Adding, not disagreeing, but at some point, those abstract concepts like dot products become concrete on their own when you get into things like SIMD programming.
Yeah, but to arrive at that point, you'd have to have understood dot products already.
It's one thing to take two float arrays, multiply them componentwise and sum the results. It's another thing to understand why this operation constitutes the dot product in R^n vector spaces.
You also have to understand that a^T b is a popular way of writing the dot product. <a,b> is for dumb high schoolers.
Then there is the fun part in German that the dot product and inner product are both called Skalarprodukt. There are many inner products of which the dot product is only one.
Does it matter whether the professor or the teaching assistant is the one giving the examples?
The professor is in an awkward position, because the professor at the front of of the large-group lecture hall doesn't have anything to do to add value. Watch videos, read book, work exercise, and then go to recitation or office hourse for interactive tutoring.
Yeah. It's kind of ironic given how unhappy the author sounds about people being unable to figure out what's going on after seeing the same thing over and over again.
That's the same principle which makes it wise to first do some copy pasting before you abstract stuff into a common library. Gathering some (more than two) concrete use cases before you factor out the common functionality makes much better library functions.
A common sign of prematurely deduplicated code is a common function with lots of boolean flags and other knobs to tweak its behaviour for every use case added after it was written.
You owe it to yourself to type out your copied code again. So easy to lose track of context when you’re moving fast. Variables have the wrong name, conditionals can’t be false, etc. Copy, yes, but don’t paste. Do it the hard way.
The ideal heuristic is to only deduplicate towards more orthogonality.
Suppose you started from first principles and navigated down the ontology tree taking one of the shortest paths (well, shortest-ish since it's a hard problem that'll burn up too much time otherwise.) Would you encounter your deduplicated function on the way? If not, it's making it worse.
I was on a team rewriting a UI from native to web, so we were moving fast on copying existing features instead of inventing new ones. About four times in 18 months we had triplets of features in the backlog and tried to generalize the implementation on the second occurrence, only to have to do expensive rework on the third. The code and the tests just wouldn’t bend the right way. We had mostly agreed to follow the Rule of 3 but someone kept thinking this time would be different and it never was. The last story was always the slowest and extra time spent on the middle one was wasted.
Sports are good at distinguishing drills from practice. Practice is meant to look almost like real play. Drills are something you do so practice goes better, and to narrow your window of harm in practice.
I put, for instance, TDD in the drills category. I don’t think you should live in TDD. nor do I think you should avoid TDD because someone said they thought it wasn’t a viable lifestyle choice.
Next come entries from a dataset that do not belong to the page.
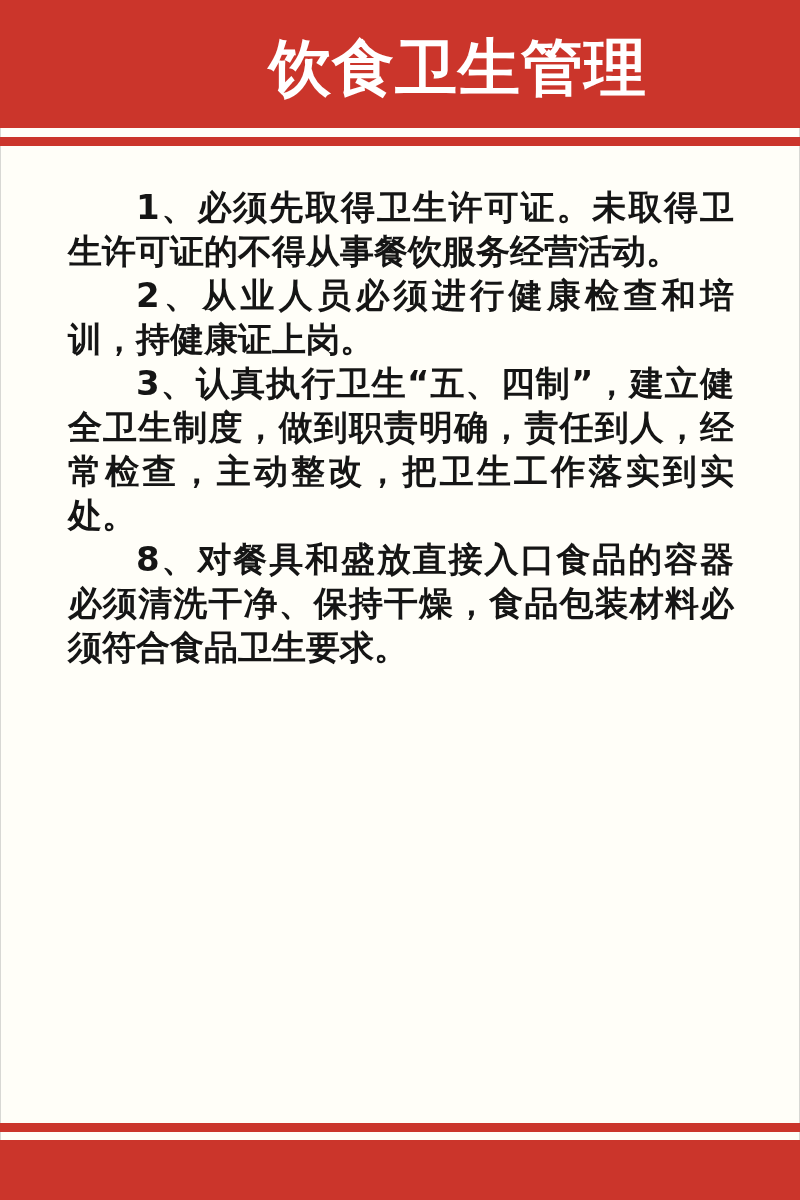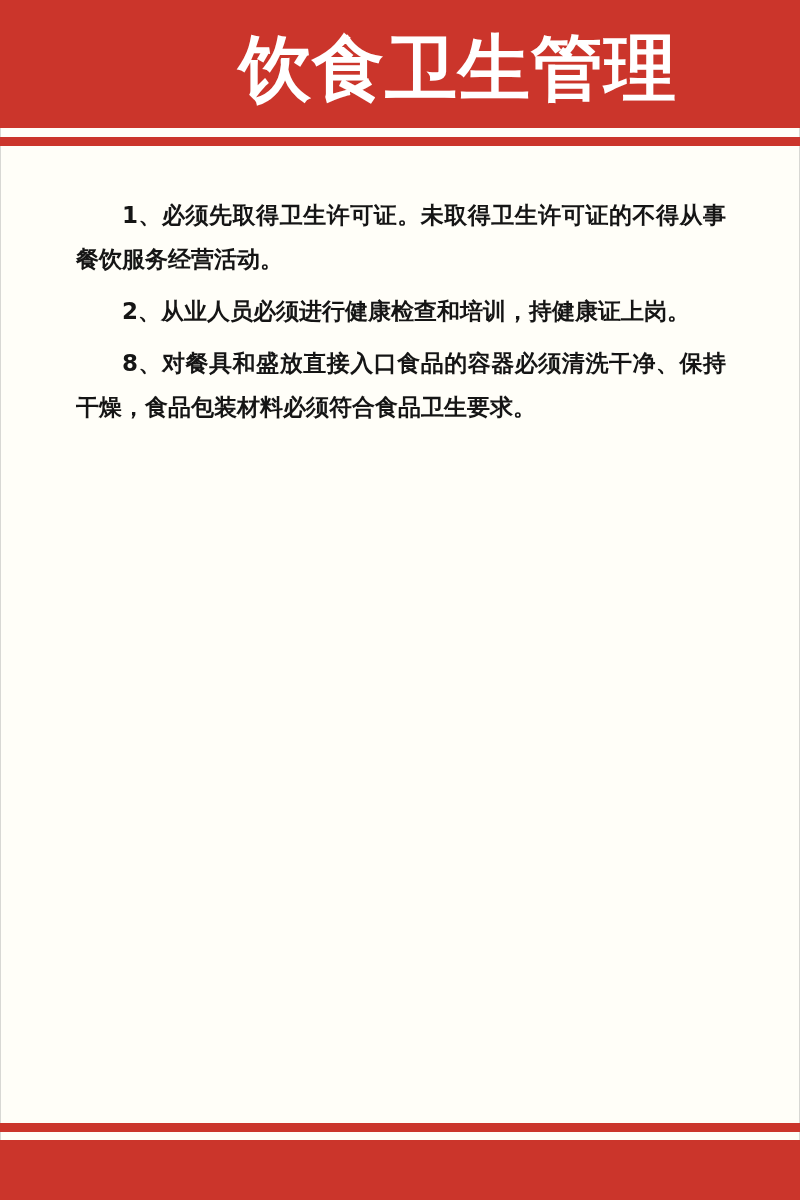--- a/index.html
+++ b/index.html
@@ -34,7 +34,7 @@
     top: 4px;
     margin: 0;
     color: var(--title_color, #ffffff);
-    font-size: 72px;
+    font-size: 62px;
     line-height: 74px;
     font-weight: 900;
     letter-spacing: 1px;

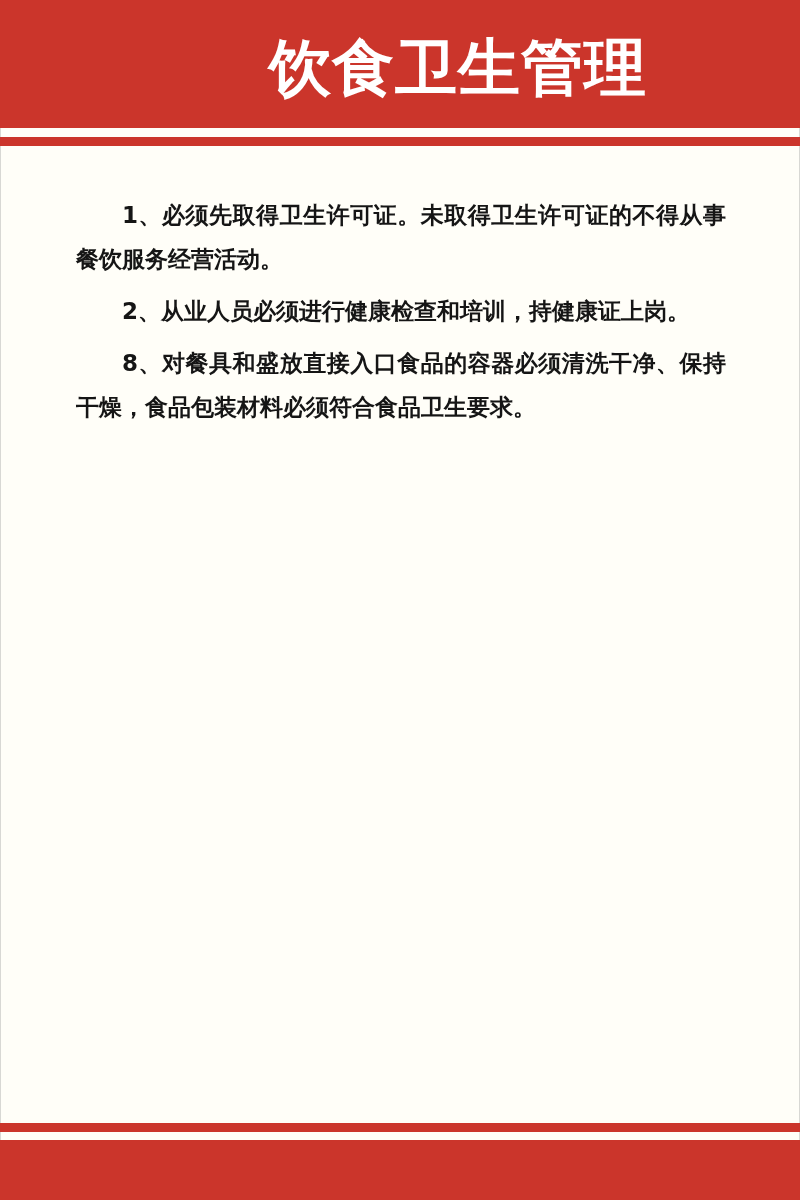--- a/index.html
+++ b/index.html
@@ -71,11 +71,11 @@
     right: 66px;
   }
   .rules p {
-    margin: 8px;
+    margin: 0;
     padding: 0;
     text-indent: 2em;
     text-align: justify;
-    font-size: 23px;
+    font-size: 34px;
     line-height: 44px;
     font-weight: 700;
     color: var(--text_color, #151515);

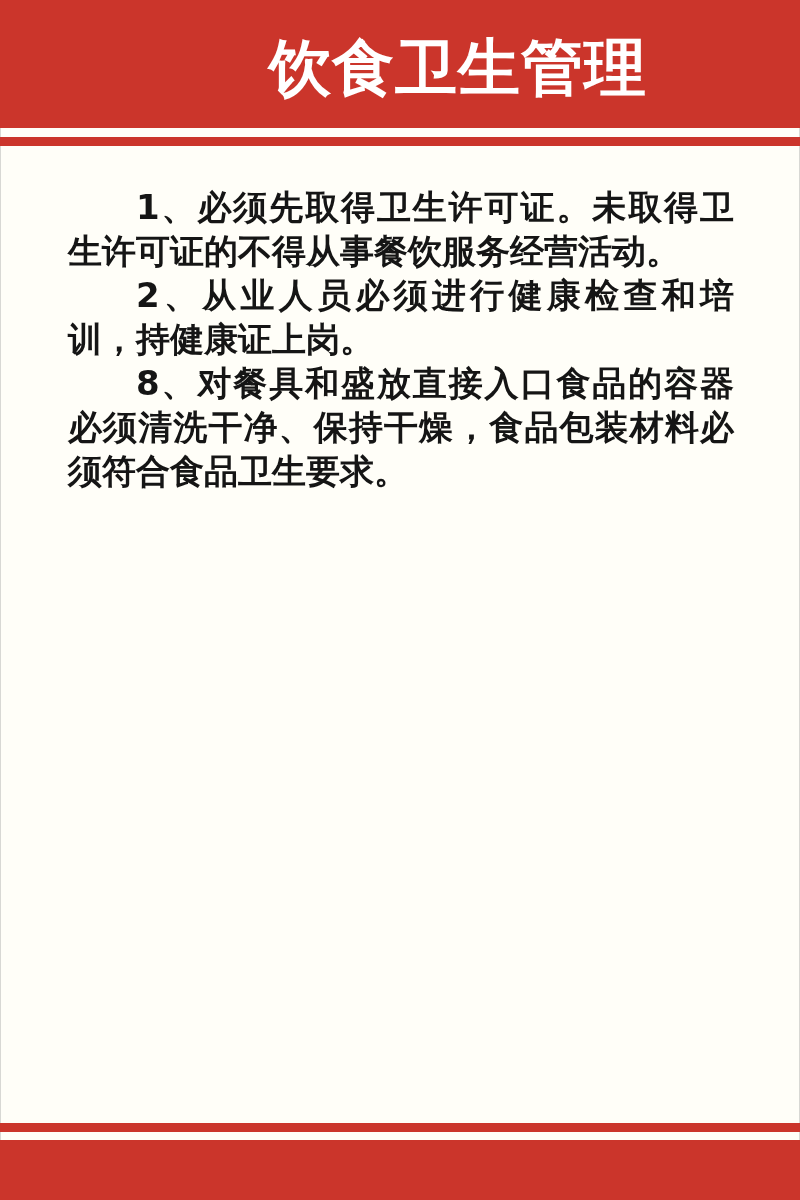--- a/index.html
+++ b/index.html
@@ -96,6 +96,7 @@
   <div class="rules">
     <p>1、必须先取得卫生许可证。未取得卫生许可证的不得从事餐饮服务经营活动。</p>
     <p>2、从业人员必须进行健康检查和培训，持健康证上岗。</p>
+    <p>3、认真执行卫生“五、四制”，建立健全卫生制度，做到职责明确，责任到人，经常检查，主动整改，把卫生工作落实到实处。</p>
     <p>8、对餐具和盛放直接入口食品的容器必须清洗干净、保持干燥，食品包装材料必须符合食品卫生要求。</p>
   </div>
You should do it for a while every six months or a year to knock the cobwebs off and remind you what sort of tests you’re going to need and write code that complements good tests, rather than fighting them.
DRY is a bit more complex. I think DRY in unit and integration tests is a slow death. Tests should be DAMP because requirements change, and so do languages, frameworks and libraries. DAMP avoids the sunk cost fallacy which I’ve seen nerd snipe too many people. Test isn’t useful anymore? Just delete it. Or replace it. Boom, done.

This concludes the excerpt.